In this exercise, print only the lines from the line with "font-size: 15px ->" to the last line of the data below, inclusive. Any pictures should be left out.

> [Before-and-after page screenshots]
--- START ---
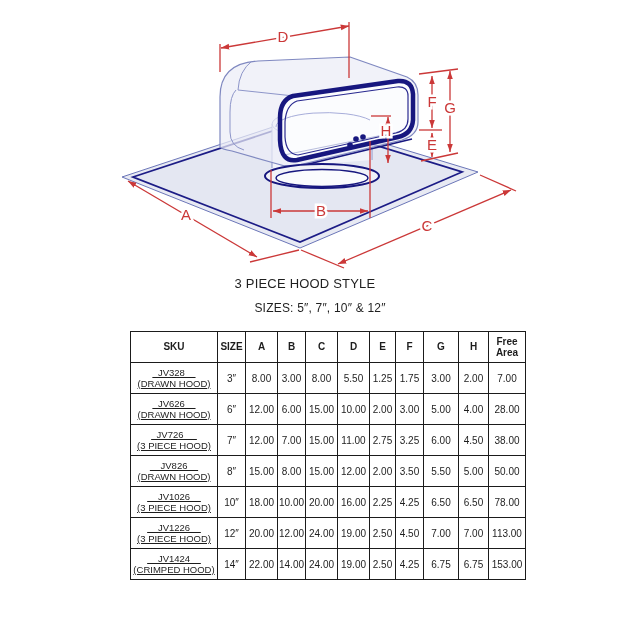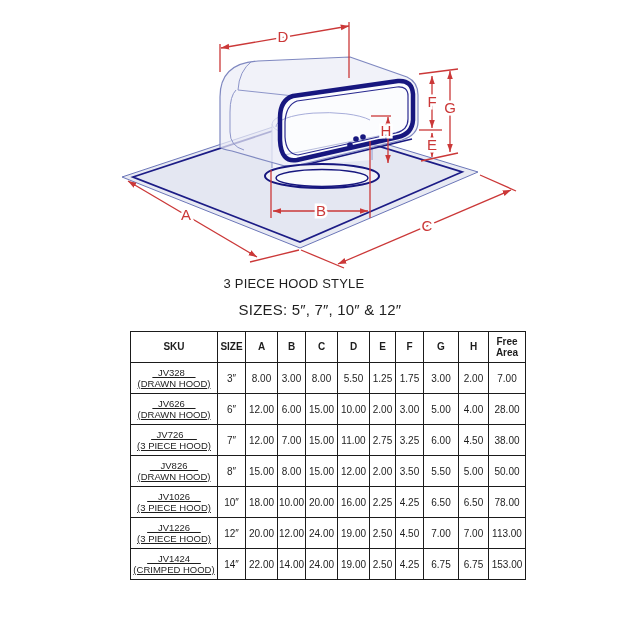"3 PIECE HOOD STYLE" .caption-title { padding-left: none -> 11px }
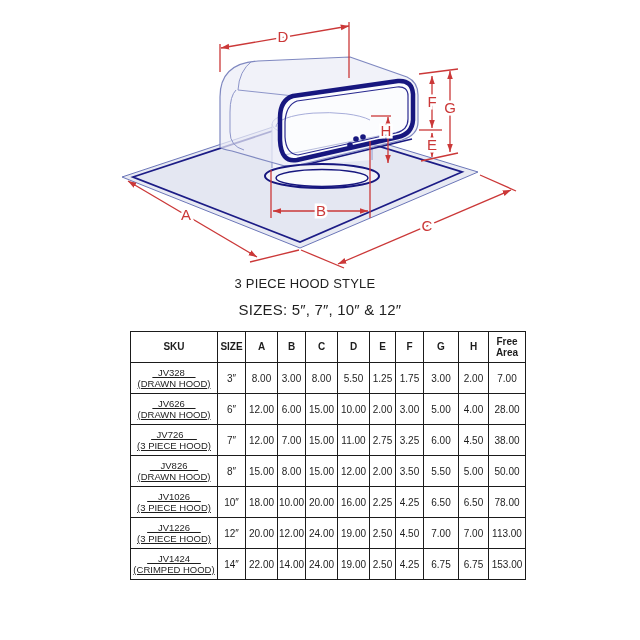"SIZES: 5″, 7″, 10″ &" .caption-sub { font-size: 15px -> 12px }
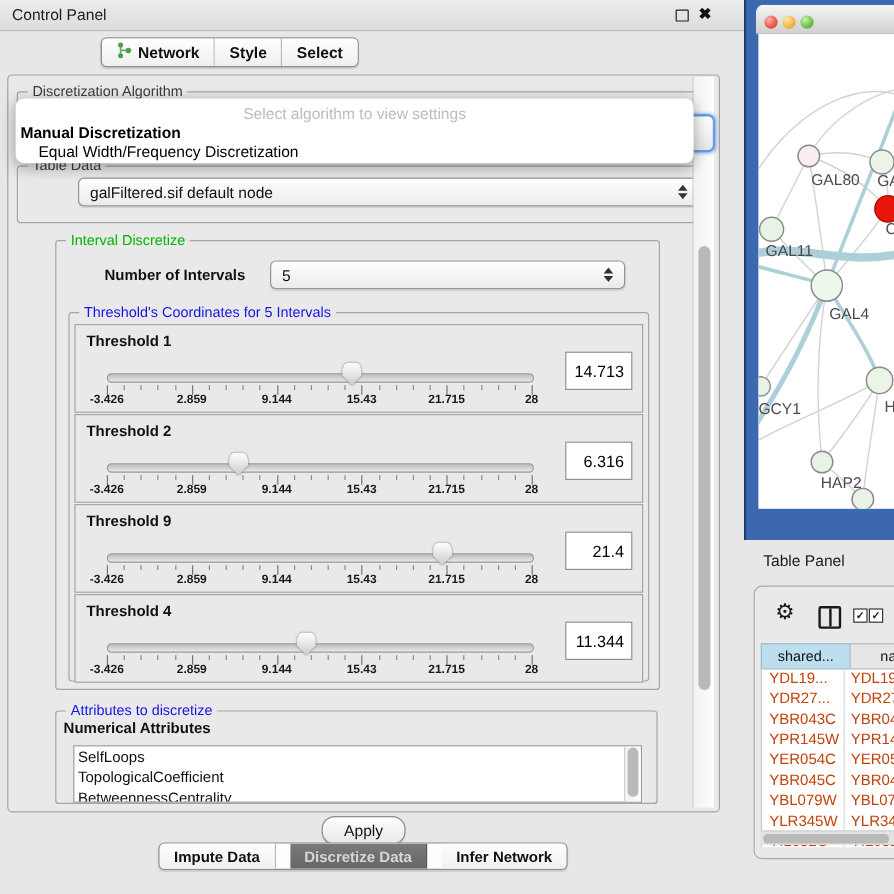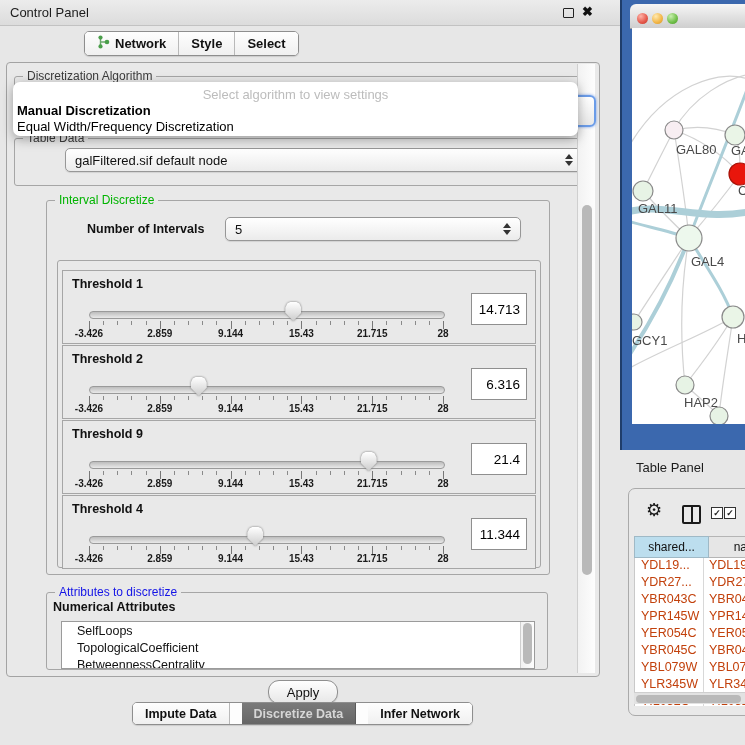"Equal Width/Frequency Discretization" .popup .o2 { left: 4px -> 19px }
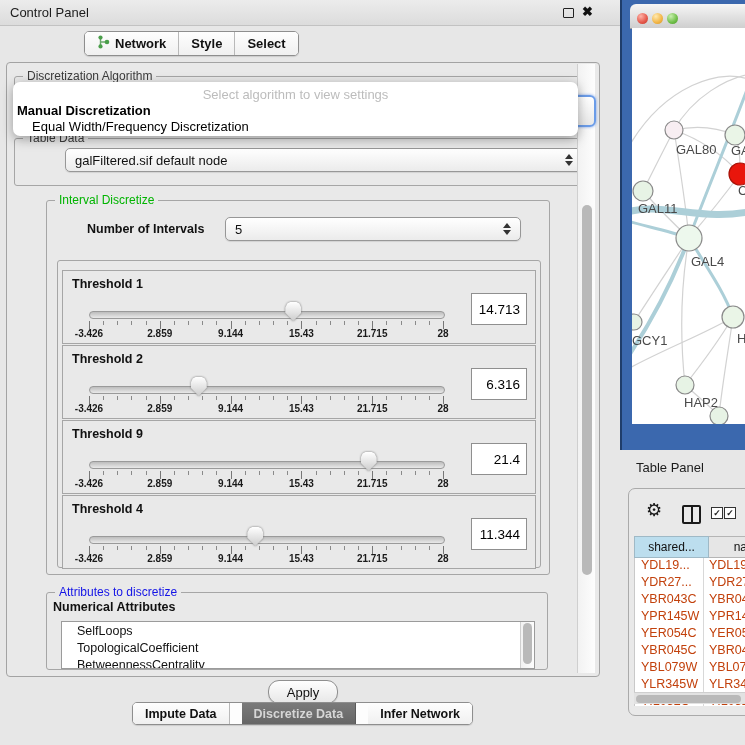"Threshold's Coordinates for 5 Intervals" div.grouplabel { html: none -> <div>Threshold's Coordinates for 5 Intervals</div> }
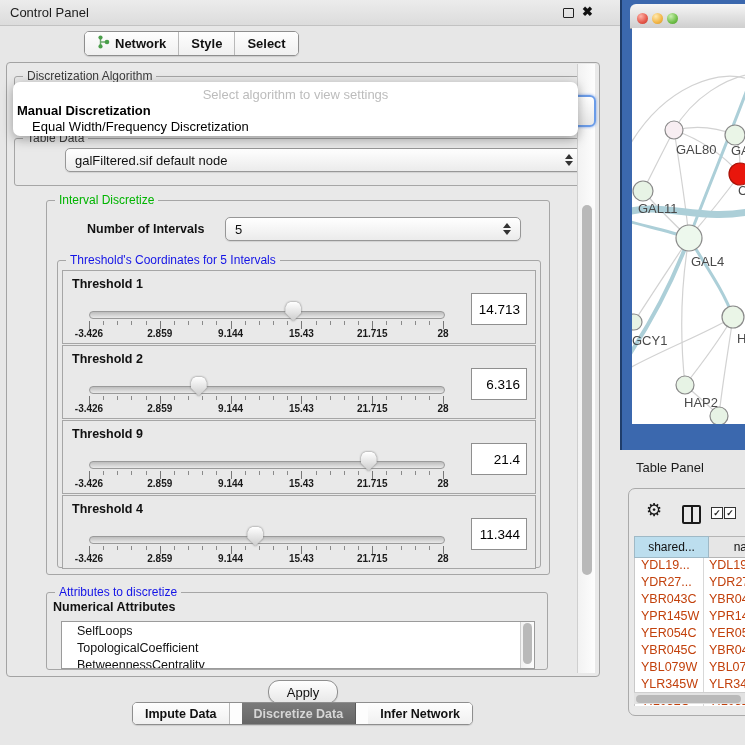"SelfLoops" .attr-item { padding: 2px 0 1px 15px -> 2px 0 1px 3px }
--- END ---
> [Task solution]
"SIZES: 5″, 7″, 10″ &" .caption-sub { font-size: 15px -> 12px }
"Equal Width/Frequency Discretization" .popup .o2 { left: 4px -> 19px }
"Threshold's Coordinates for 5 Intervals" div.grouplabel { html: none -> <div>Threshold's Coordinates for 5 Intervals</div> }
"SelfLoops" .attr-item { padding: 2px 0 1px 15px -> 2px 0 1px 3px }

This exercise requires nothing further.